Derrière le vernis technocratique et le sourire permanent relevé par la presse, la ligne reste celle de Reconquête : prioritisation de l’identité, rejet massif de l’immigration extra-européenne, critique virulente de l’Union européenne intégrationniste.Ce qui la distingue et la rend particulièrement inacceptable pour une perspective d'indépendance nationale, c’est l’articulation systématique de ce nationalisme français avec un soutien sans faille à Israël. Knafo a multiplié les prises de position en ce sens : opposition farouche à la reconnaissance d’un État palestinien par la France (« on ne récompense pas le djihad par un siège à l’ONU »), lien établi entre lutte contre l’antisémitisme et restriction de l’immigration, défense de Jérusalem comme capitale, participation à des cercles réactionnaires internationaux (dont l’investiture de Trump).
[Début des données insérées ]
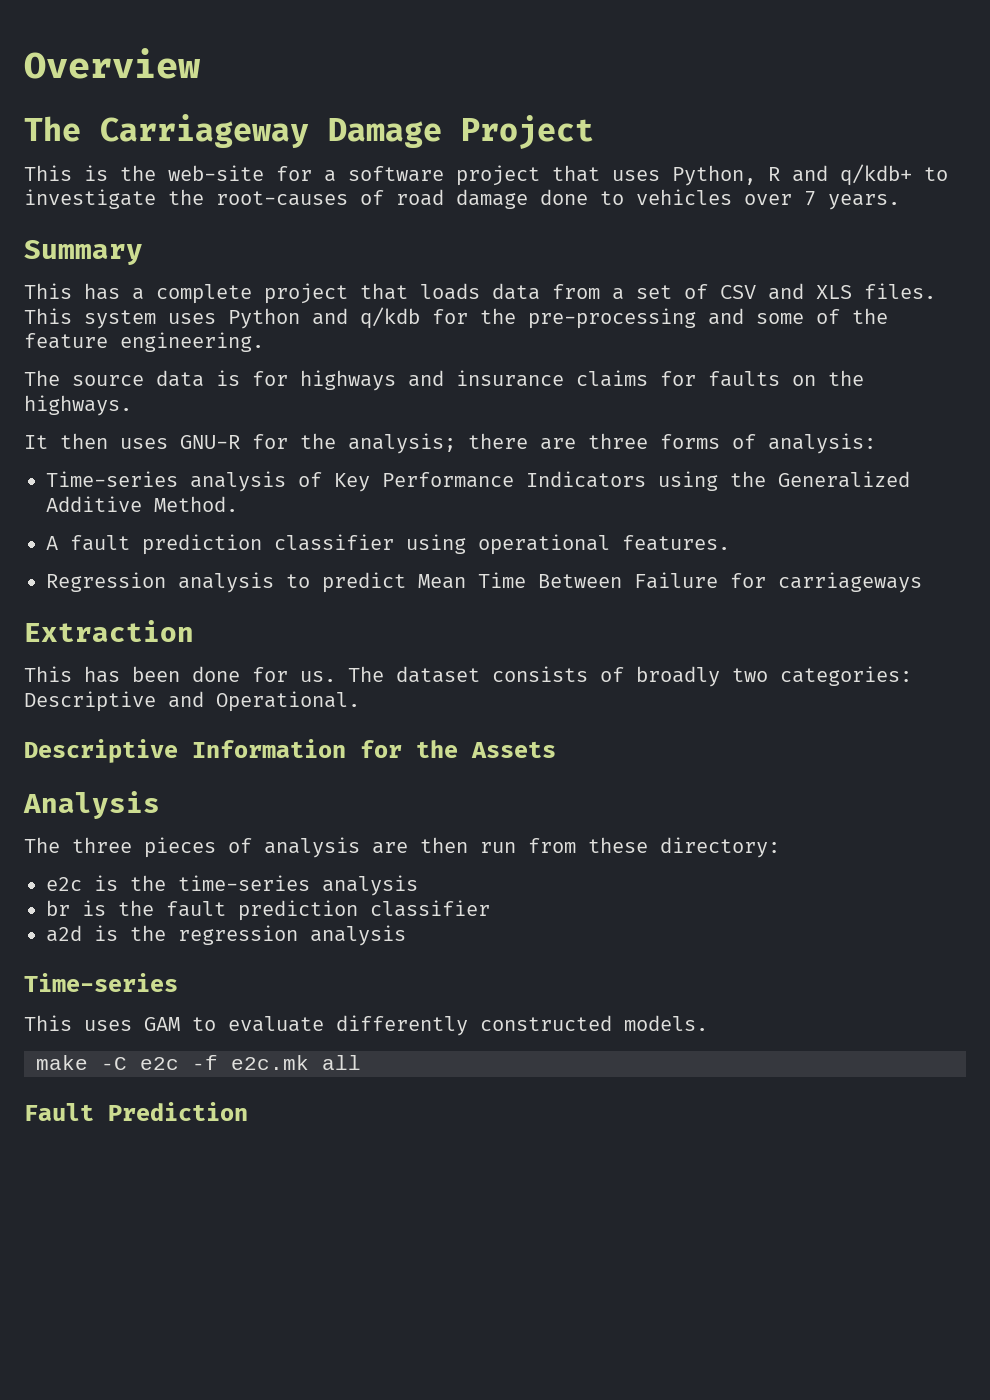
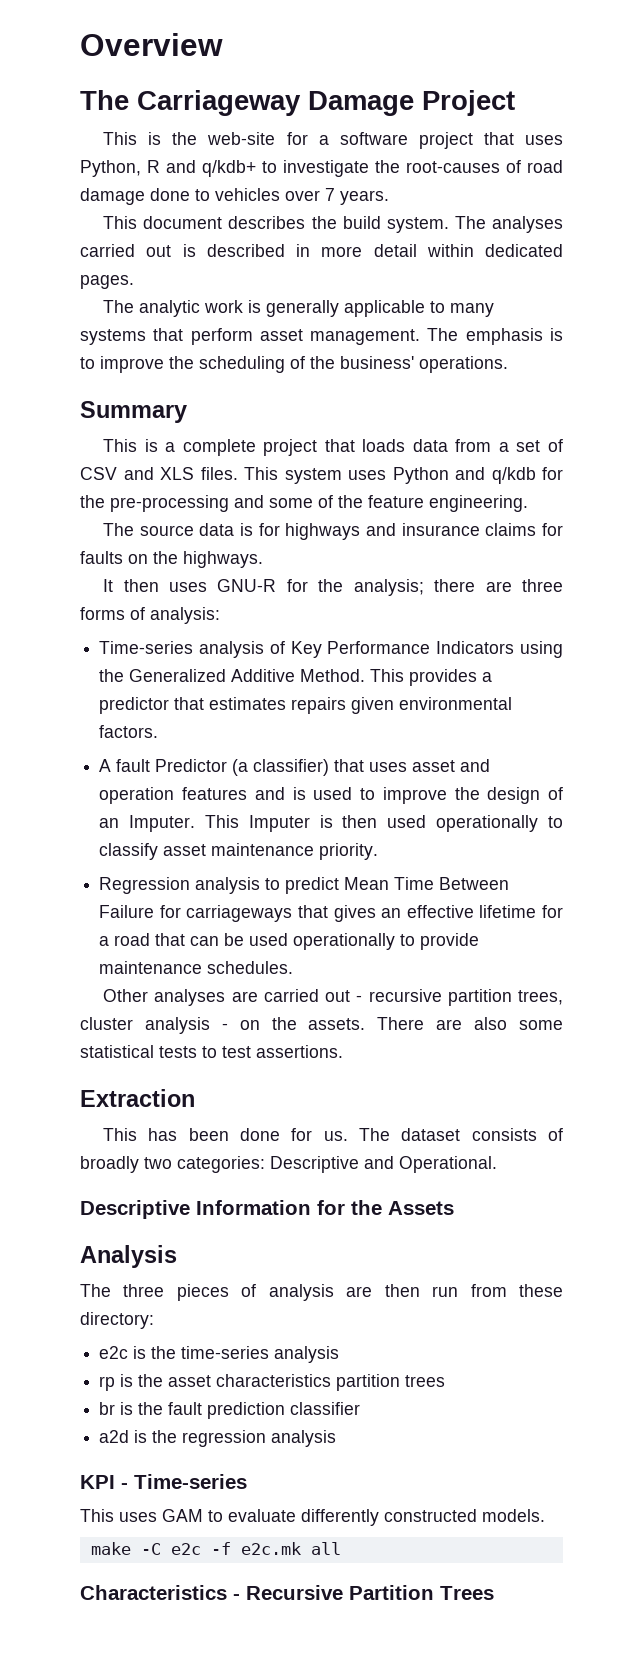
+ This document describes the build system. The analyses carried out is described in more detail within dedicated pages.
+ The analytic work is generally applicable to many systems that perform asset management. The emphasis is to improve the scheduling of the business' operations.
- This has a complete project that loads data from a set of CSV and XLS files.
+ This is a complete project that loads data from a set of CSV and XLS files.
- Time-series analysis of Key Performance Indicators using the Generalized Additive Method.
- A fault prediction classifier using operational features.
+ Time-series analysis of Key Performance Indicators using the Generalized Additive Method. This provides a predictor that estimates repairs given environmental factors.
+ A fault Predictor (a classifier) that uses asset and operation features and is used to improve the design of an Imputer. This Imputer is then used operationally to classify asset maintenance priority.
- Regression analysis to predict Mean Time Between Failure for carriageways
+ Regression analysis to predict Mean Time Between Failure for carriageways that gives an effective lifetime for a road that can be used operationally to provide maintenance schedules.
+ Other analyses are carried out - recursive partition trees, cluster analysis - on the assets. There are also some statistical tests to test assertions.
+ rp is the asset characteristics partition trees
  a2d is the regression analysis
- Time-series
+ KPI - Time-series
- Fault Prediction
+ Characteristics - Recursive Partition Trees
Dans ses interventions, la défense d’Israël n’apparaît pas comme une question de politique étrangère parmi d’autres, mais comme un pilier moral et civilisationnel du « combat » occidental judéo-chrétien qu’elle invoque.
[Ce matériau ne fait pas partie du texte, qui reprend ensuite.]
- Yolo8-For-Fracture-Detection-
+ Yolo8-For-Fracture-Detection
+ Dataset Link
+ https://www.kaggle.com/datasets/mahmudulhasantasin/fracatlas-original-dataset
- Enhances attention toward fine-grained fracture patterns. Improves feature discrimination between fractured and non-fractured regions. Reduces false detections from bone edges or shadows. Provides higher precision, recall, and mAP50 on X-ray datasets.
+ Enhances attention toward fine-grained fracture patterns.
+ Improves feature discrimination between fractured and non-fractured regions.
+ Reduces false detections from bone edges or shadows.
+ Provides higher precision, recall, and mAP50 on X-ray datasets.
Cette combinaison n’est pas fortuite. Le néo-nationalisme à la Zemmour-Knafo recycle des thèmes de reconquête identitaire (remigration, combat culturel, souveraineté) tout en les rendant compatibles avec un alignement atlantiste et israélien. Là où un nationalisme authentiquement émancipateur interrogerait les alliances stratégiques, les dépendances militaires et diplomatiques, et refuserait de subordonner les intérêts français à ceux d’un État tiers – fussent-ils présentés comme ceux d’une « civilisation judéo-chrétienne » –, Knafo et son compagnon en font un marqueur de respectabilité. Le résultat est un nationalisme sélectif : intransigeant sur l’immigration musulmane en France, silencieux ou complaisant dès qu’il s’agit de la politique israélienne au Proche-Orient.
Son ascension médiatique (plateaux Bolloré, réseaux sociaux, rôle de secrétaire générale de fait de Reconquête) et ses ambitions parisiennes puis potentiellement nationales ne changent rien à cette contradiction. Elle softens parfois le ton pour élargir l’audience (« pure Zemmour en moins dur »), mais la structure idéologique demeure. Pour « Le National Émancipé », elle n’est donc pas une simple concurrente électorale de droite : elle représente une version modernisée, féminisée et technocratique d’un nationalisme qui accepte de se définir, en partie, par sa proximité avec Israël et par le rejet d’une solidarité anti-impérialiste ou d’une lecture indépendante des conflits au Moyen-Orient.
Désigner clairement cette ligne – néo-nationalisme pro-israélien – n’est pas de l’antisémitisme ; c’est refuser qu’un projet politique français se construise autour d’une alliance indéfectible avec un État dont les actions (blocus, colonisation, opérations militaires) sont jugées inacceptables par de nombreuses forces souverainistes ou anti-impérialistes. Sarah Knafo, par son parcours, son couple politique et ses positions publiques, en est aujourd’hui l’une des incarnations les plus nettes. Une ligne émancipatrice n’a pas à feindre l’indifférence.